El sur tucumano bajo el agua: más de 200 familias huyeron de sus casas en una noche de angustia
La Madrid y Graneros viven otra noche de pesadilla. ¿Cómo sobreviven más de 200 familias a la intemperie tras la furia del río Marapa? Los testimonios desgarradores desde las carpas en la ruta.
La crecida repentina del río Marapa desató una nueva emergencia en La Madrid, forzando la evacuación masiva de vecinos que debieron refugiarse a la vera de la ruta. Las intensas lluvias que azotaron el sur de la provincia volvieron a golpear con fuerza, replicando escenarios dramáticos que muchos creían superados.
El operativo de emergencia se desplegó ante el avance del agua sobre las viviendas, encendiendo todas las alertas en la zona. Más de 200 familias tuvieron que abandonar sus hogares de manera preventiva, instalándose en carpas improvisadas al costado de la ruta nacional 157.

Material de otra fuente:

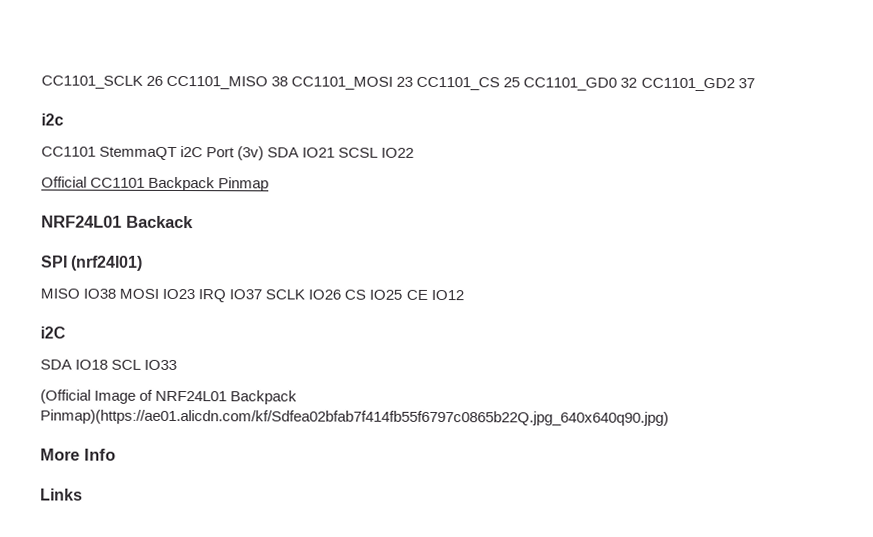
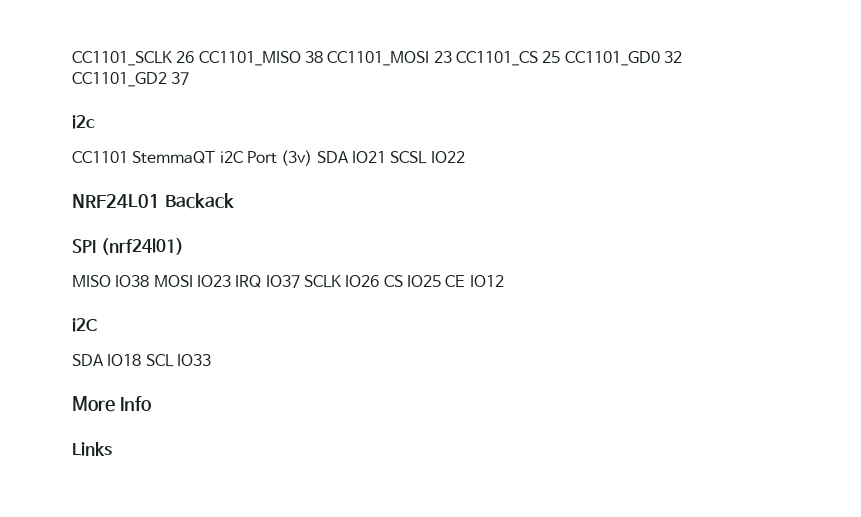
- Official CC1101 Backpack Pinmap
- (Official Image of NRF24L01 Backpack Pinmap)(https://ae01.alicdn.com/kf/Sdfea02bfab7f414fb55f6797c0865b22Q.jpg_640x640q90.jpg)

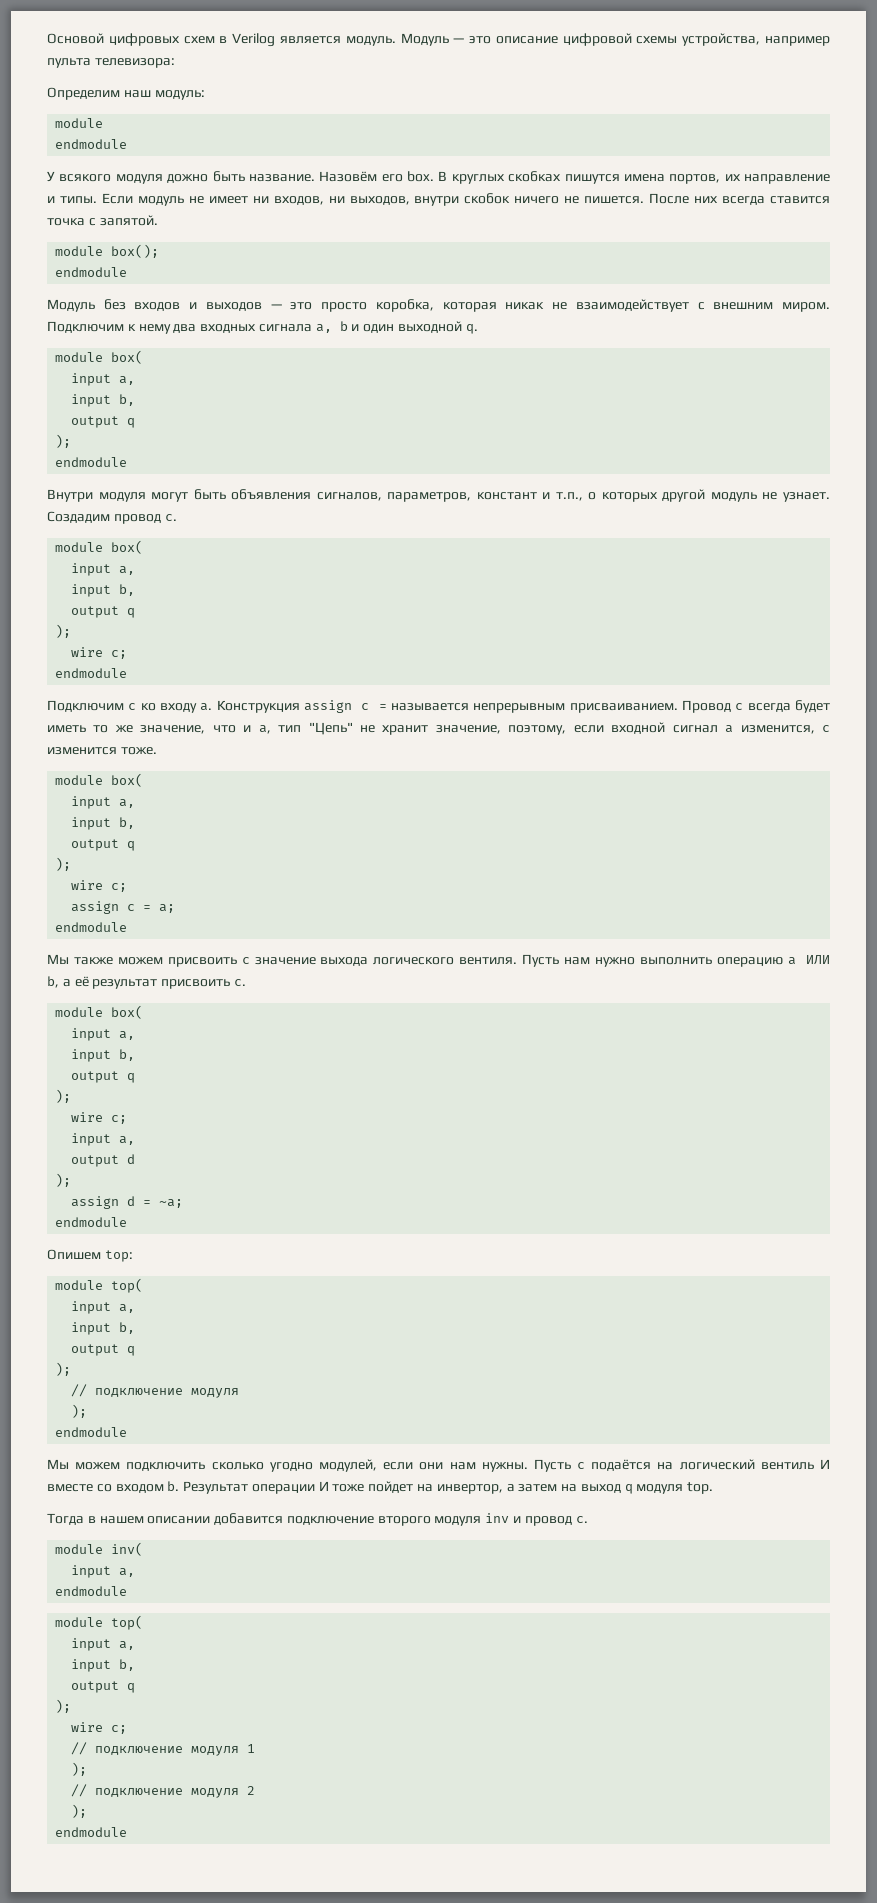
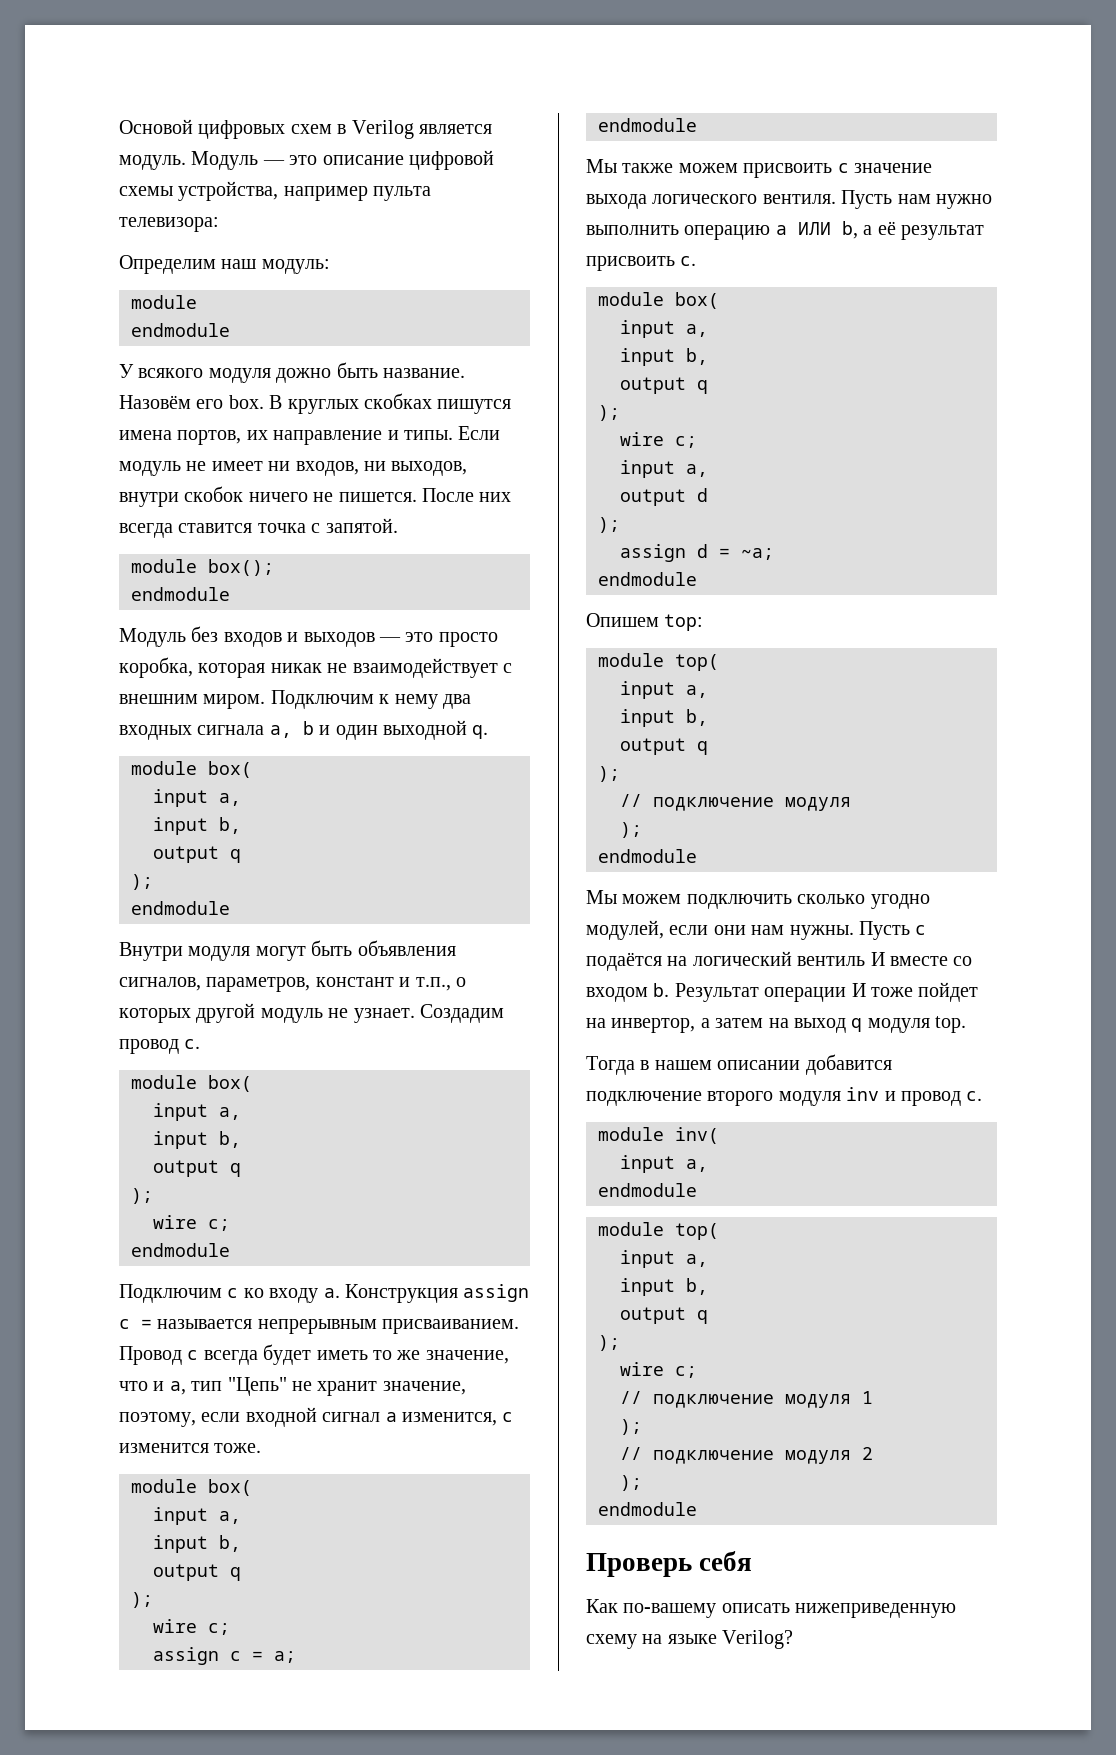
+ Проверь себя
+ Как по-вашему описать нижеприведенную схему на языке Verilog?

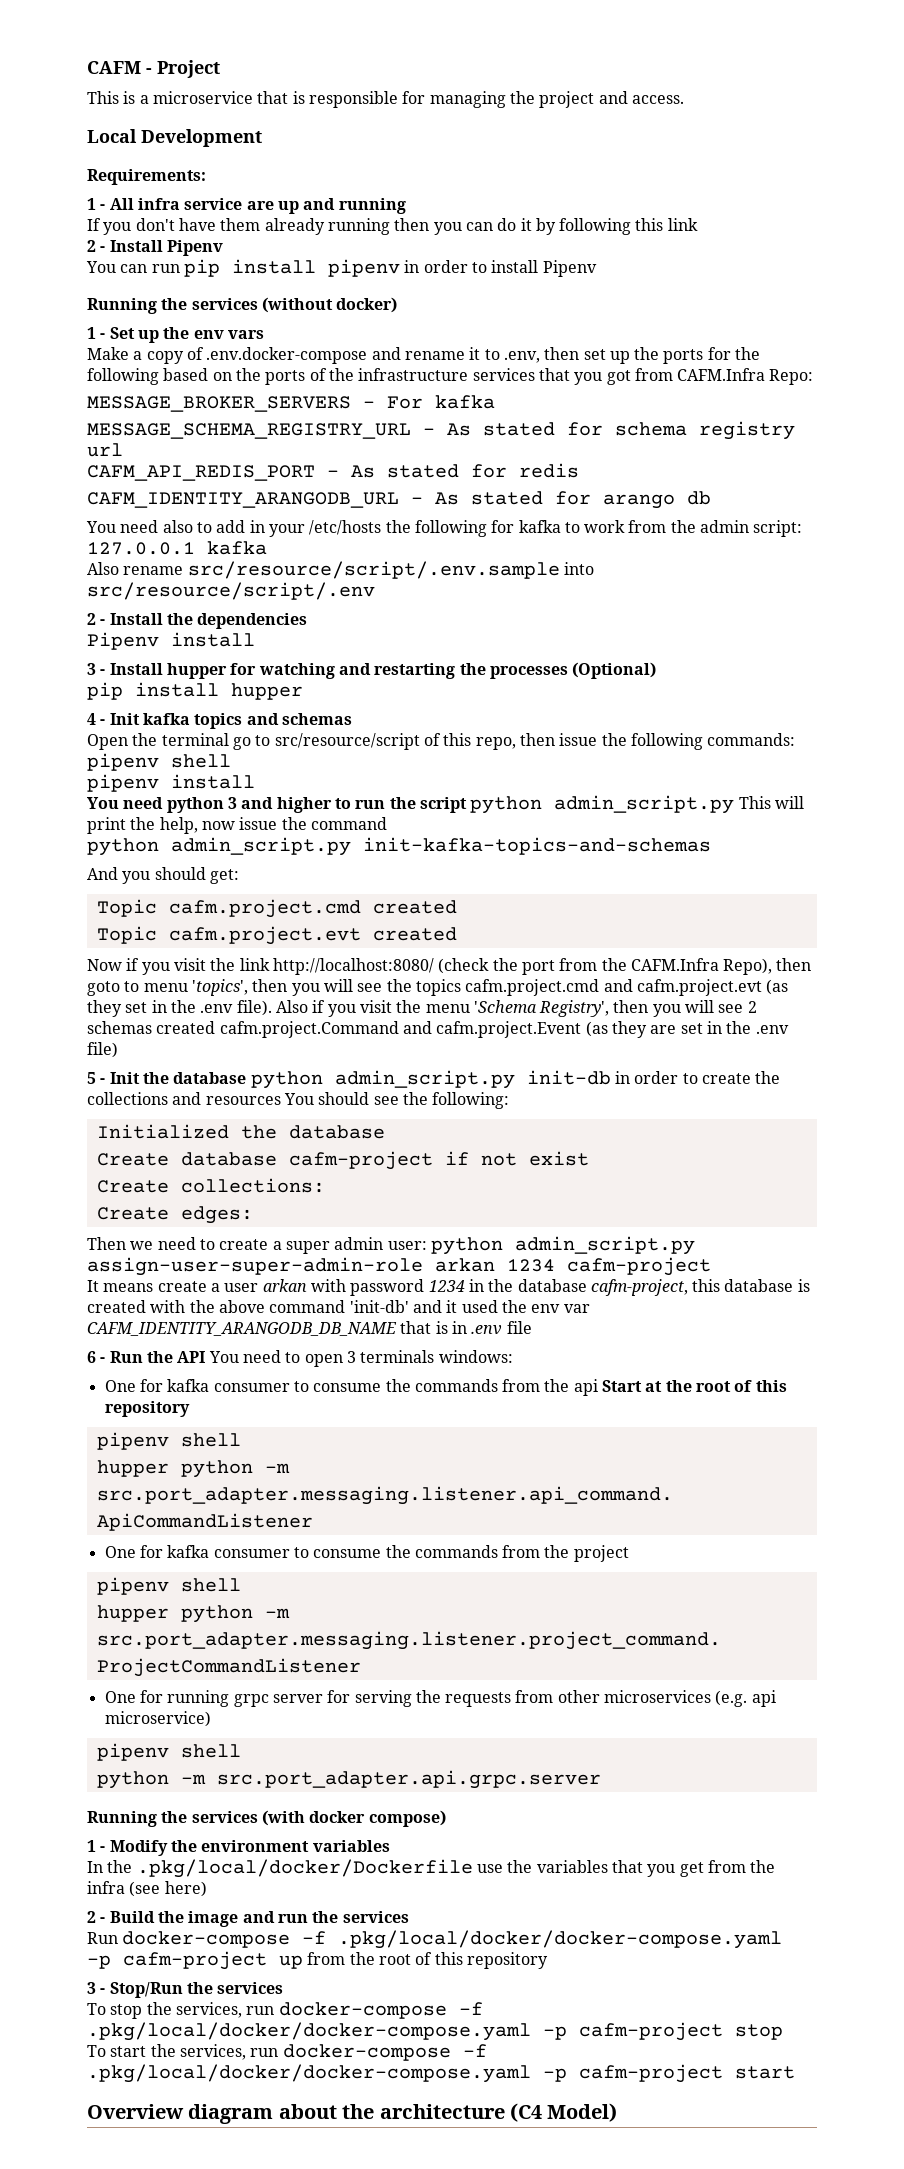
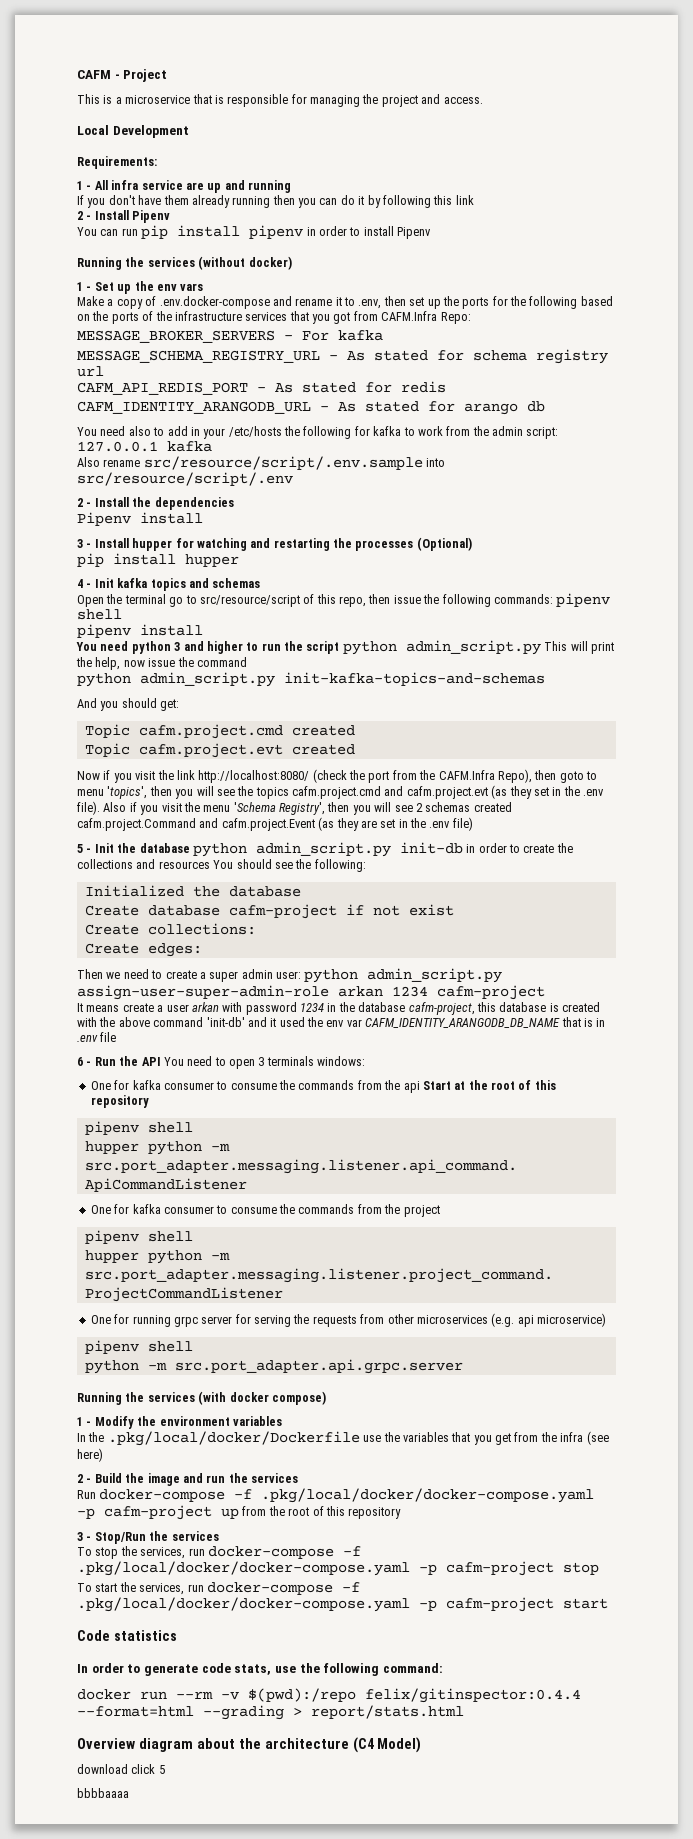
+ Code statistics
+ In order to generate code stats, use the following command:
+ docker run --rm -v $(pwd):/repo felix/gitinspector:0.4.4 --format=html --grading > report/stats.html
+ download click 5
+ bbbbaaaa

Un refugio bajo la incertidumbre
Paralelamente, unas 300 personas fueron trasladadas hacia un centro de evacuación habilitado en la escuela de Taco Ralo, donde pasaron la noche bajo resguardo. La situación también impactó con crudeza en la vecina localidad de Graneros, donde vecinos relataron que el desborde hizo que el agua alcanzara el centro de la ciudad, ingresando en numerosos domicilios.
Frente al escenario crítico, personal policial junto a distintos organismos de asistencia coordinaron tareas para resguardar a la población. El jefe de la Regional Sur de la Policía, Marcos Barros, explicó que las autoridades desplegaron un operativo integral para asistir a las familias afectadas.
Historias de desarraigo en la ruta
Entre los evacuados se encuentra Lidia Ocampo, una vecina de 68 años que debió abandonar su hogar junto a su familia y siete mascotas que lograron rescatar. “La peor inundación que vivimos fue la de 2017, pero esta también nos asustó mucho”, relató desde una carpa.
La familia no cuenta con alimentos suficientes y recibió ayuda solidaria de personas que pasaron por la zona. “Unos chicos nos regalaron fiambre y con eso nos alimentamos”, explicó Ocampo, quien detalló lo repentino del avance del agua. “En unas tres horas el agua empezó a venir para el pueblo y tuvimos que salir para la ruta como pudimos”.
“Pasamos la noche despiertos mirando qué pasaba con la lluvia y el agua. Hace frío y no sabemos cómo va a seguir la situación”, expresó con preocupación. Una realidad similar vive Silvia Coronel, también de 68 años, quien comparte una carpa junto a otras once personas en estado de alerta permanente desde la madrugada.
Fe y advertencias desoídas
“Estamos sin dormir porque ya teníamos la advertencia de lluvias en toda la provincia. No sabemos cómo quedará todo después de esto”, comentó. En otra carpa, Lilia Alderete, de 64 años, armó un pequeño altar con una imagen de la Virgen del Valle y del Padre Mario, iluminado por una vela.
“Les estoy pidiendo por todos nosotros para que esto mejore”, explicó. Ángela Salazar, enfermera y vecina de la zona, señaló que si bien las autoridades habían advertido sobre la posibilidad de inundaciones, muchos habitantes confiaban en que el fenómeno no alcanzaría esta magnitud.
“Siempre uno tiene la esperanza de que no se repita. Levantamos lo que pudimos, pero no tenemos vehículos ni medios para trasladar nuestras cosas. Todo esto que está pasando es muy triste”, lamentó.
Mientras continúan las tareas de asistencia y monitoreo en el sur provincial, las familias evacuadas permanecen a la espera de que el nivel del agua descienda. El objetivo ahora es poder regresar a sus hogares y evaluar los daños provocados por una nueva crecida que vuelve a poner a La Madrid entre las localidades más castigadas por las lluvias en Tucumán.